Hacker News new | ask | show | jobs
by riffraff 2141 days ago
Is anyone here using pypy for their daily job? What do you use it for?
4 comments

I did. Inherited a legacy web app that did stupid things in Python in memory (basically search and aggregation).

I realized a rewrite was the best course of action, but in the meanwhile the old thing had to stay up and running, and as the volume of data increased, it started to run in to HTTP timeouts as often requests took longer than 2 minutes.

I moved the thing to PyPy, and got about a 30% speedup from that. Only one lib had to be replaced with a pure python alternative, as it was using a C extension.

It bought me enough time to finish the new implementation (duplicate the data in Elasticsearch, hey presto from over a minute to about a second to get results).

For some workloads PyPy's JIT can do wonders.

I parse big XML and similarly structured files, convert them into RDF, puff them up into a (still RDF but with a lot of blank nodes) hypergraph so I can load the content into a single database and be able to trace that these two facts are related and come from this part of document A and that part of document B.

I have document parsing and SPARQL queries that can take a few minutes that I'd like to run frequently so I can keep all parts of the system up to date.

I've only benchmarked it a bit, but I found I got approximately the five times speed-up that PyPy promised. This is with PyPy based on Python 3.6. I think PyPy is switching to cffi as the way to connect to C code so most native code "just works" now.

I had to backport my code from Python 3.8; Python 3.6 lacks contextvars, but there is a polyfill for that, otherwise there was no problem.

I stayed away from PyPy for a long time because it was tied to Python 3.5 which was busted in various ways. One of those was that the filesystem path objects were half-implemented, you should have been able to pass them into anything from the stdlib that expected a string path and at that time you couldn't. Little accidents like that can slow down a technology like PyPy from being adopted.

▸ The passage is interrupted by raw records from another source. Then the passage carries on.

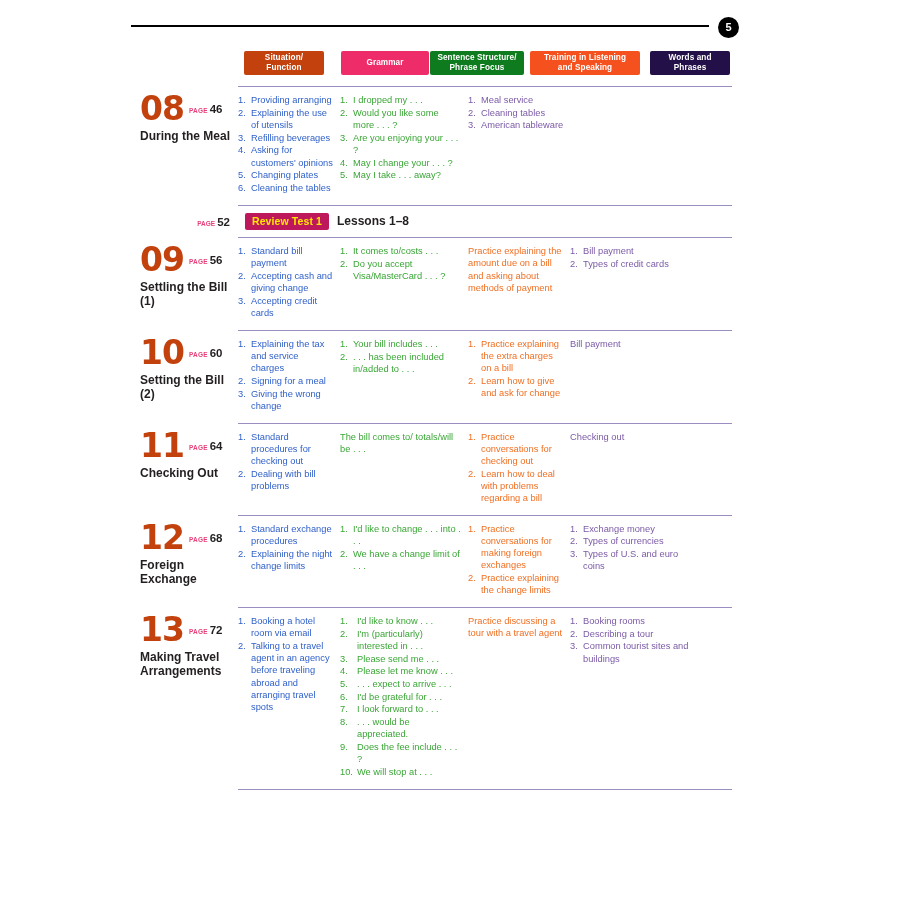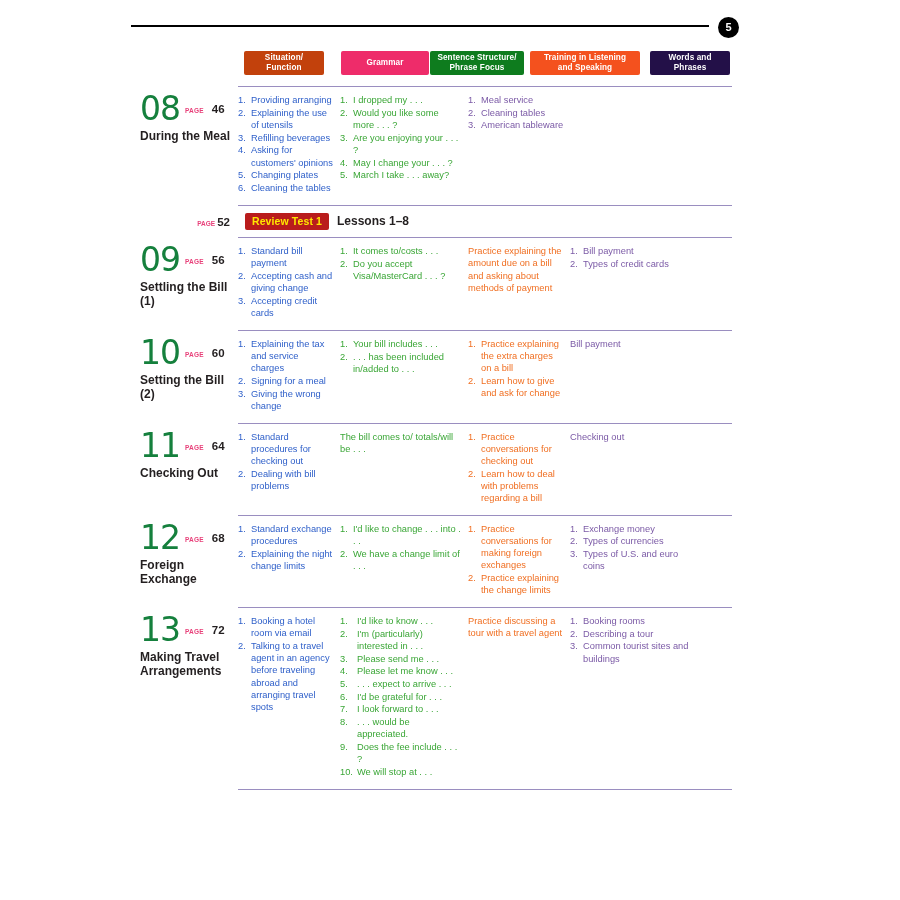"08" .lesson-num { color: #15803d -> #c2410c; font-weight: 400 -> 700 }
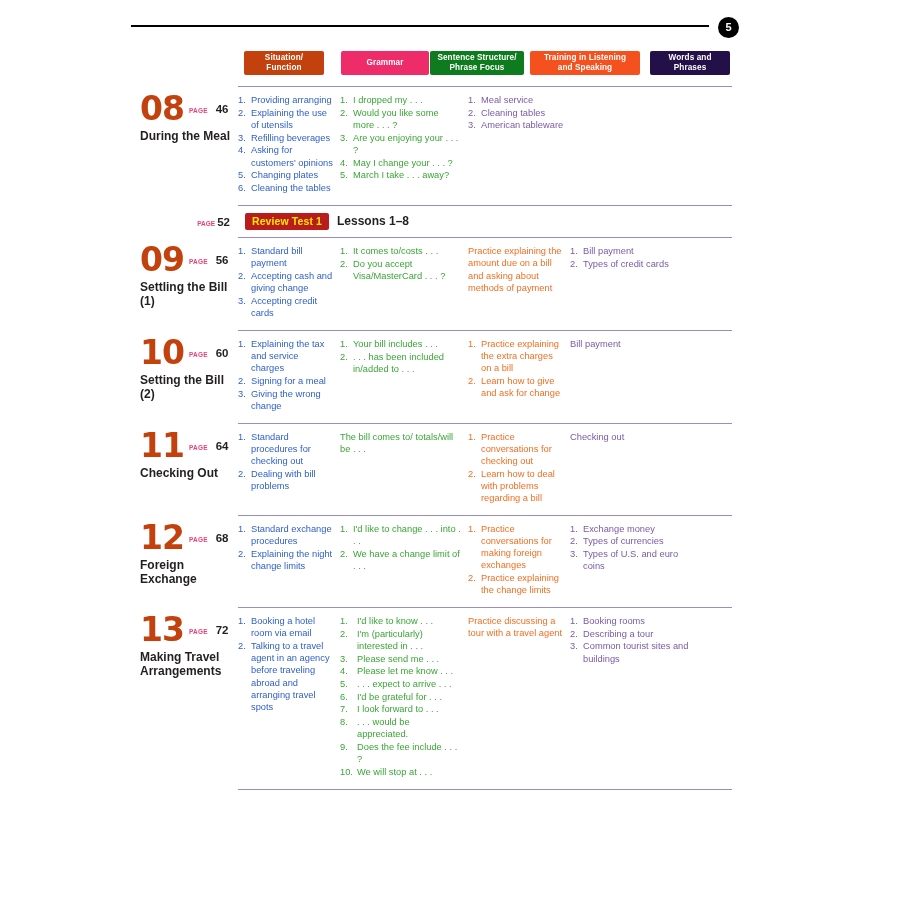"46" .pageref .pnum { margin-left: 8px -> 2px }
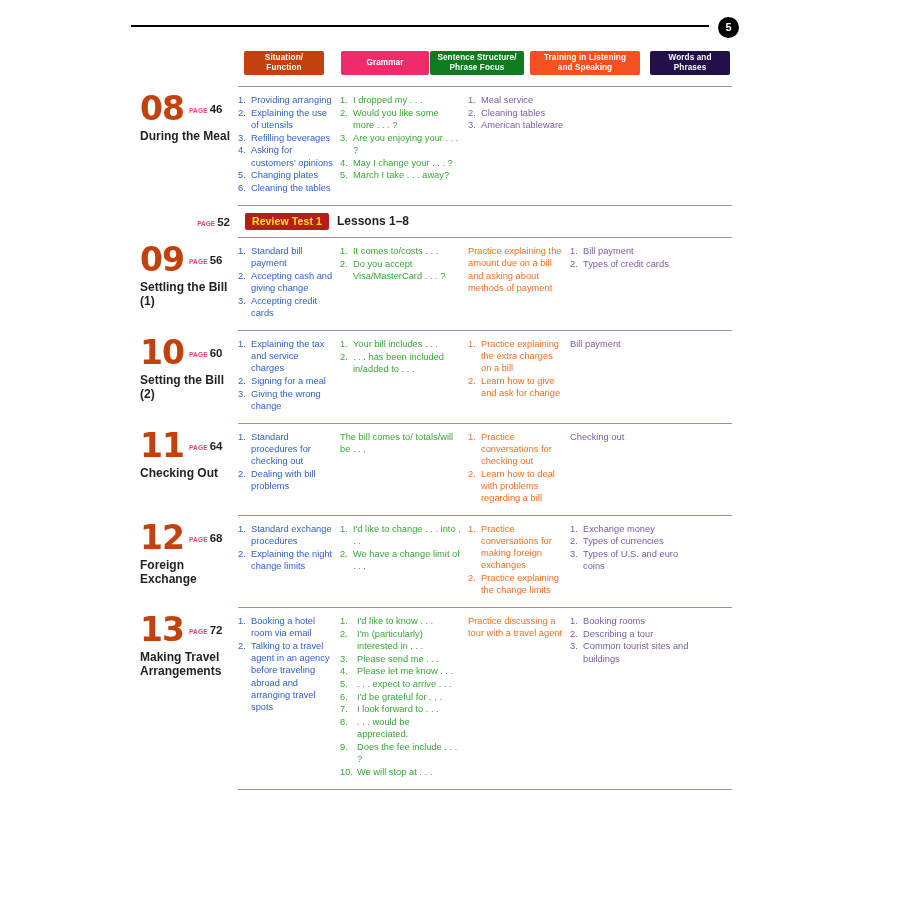"March I take . ." span { text: March -> May }
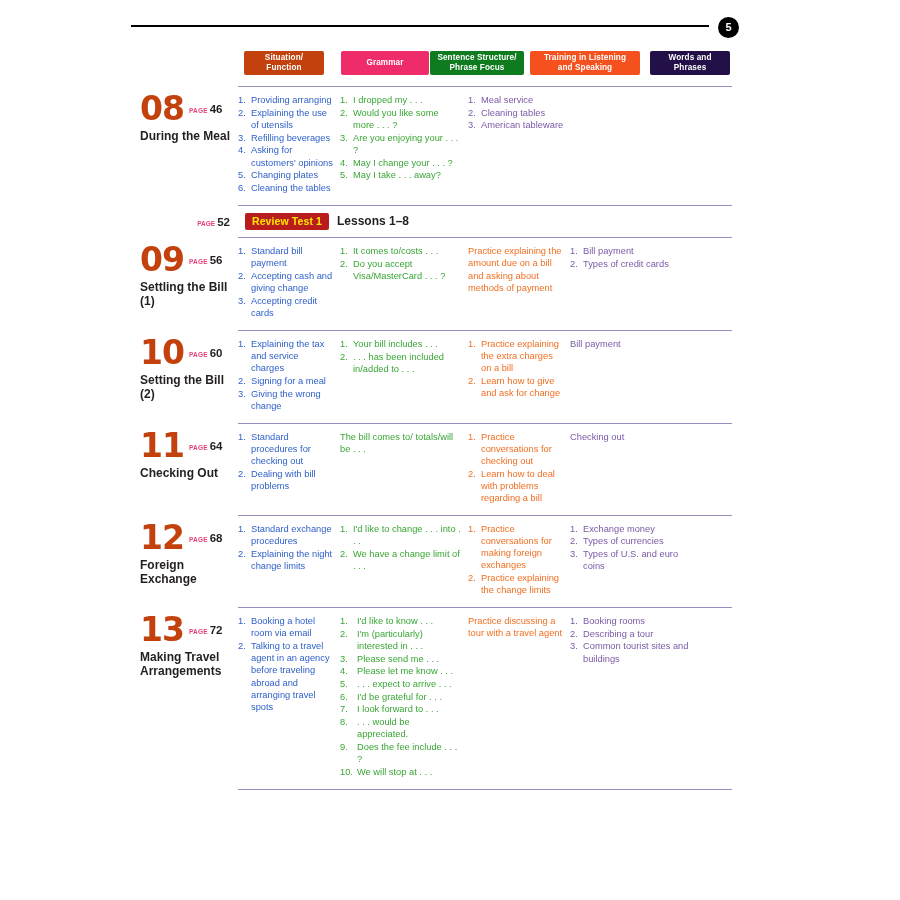"Review Test 1" .review-badge { background: #b91c1c -> #be185d }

> I think PyPy is switching to cffi as the way to connect to C code so most native code "just works" now.

As far as I know extensions need to be written for cffi specifically.

cffi is a newer way of writing C extensions, developed by the PyPy project. It was designed to have a smaller&cleaner interface to let you call C code from Python. Here's Armin Rigo talking about it at EuroPython: https://www.youtube.com/watch?v=ejUzVcvTLgI

The CPython way of writing extensions is documented here: https://docs.python.org/3/extending/extending.html It seems to require you to deal with the internals of the CPython interpreter (deal with PyObject structs, reference counting, etc).

I know PyPy has some support for CPython extensions, but it has to emulate some internals and it's slower as a result.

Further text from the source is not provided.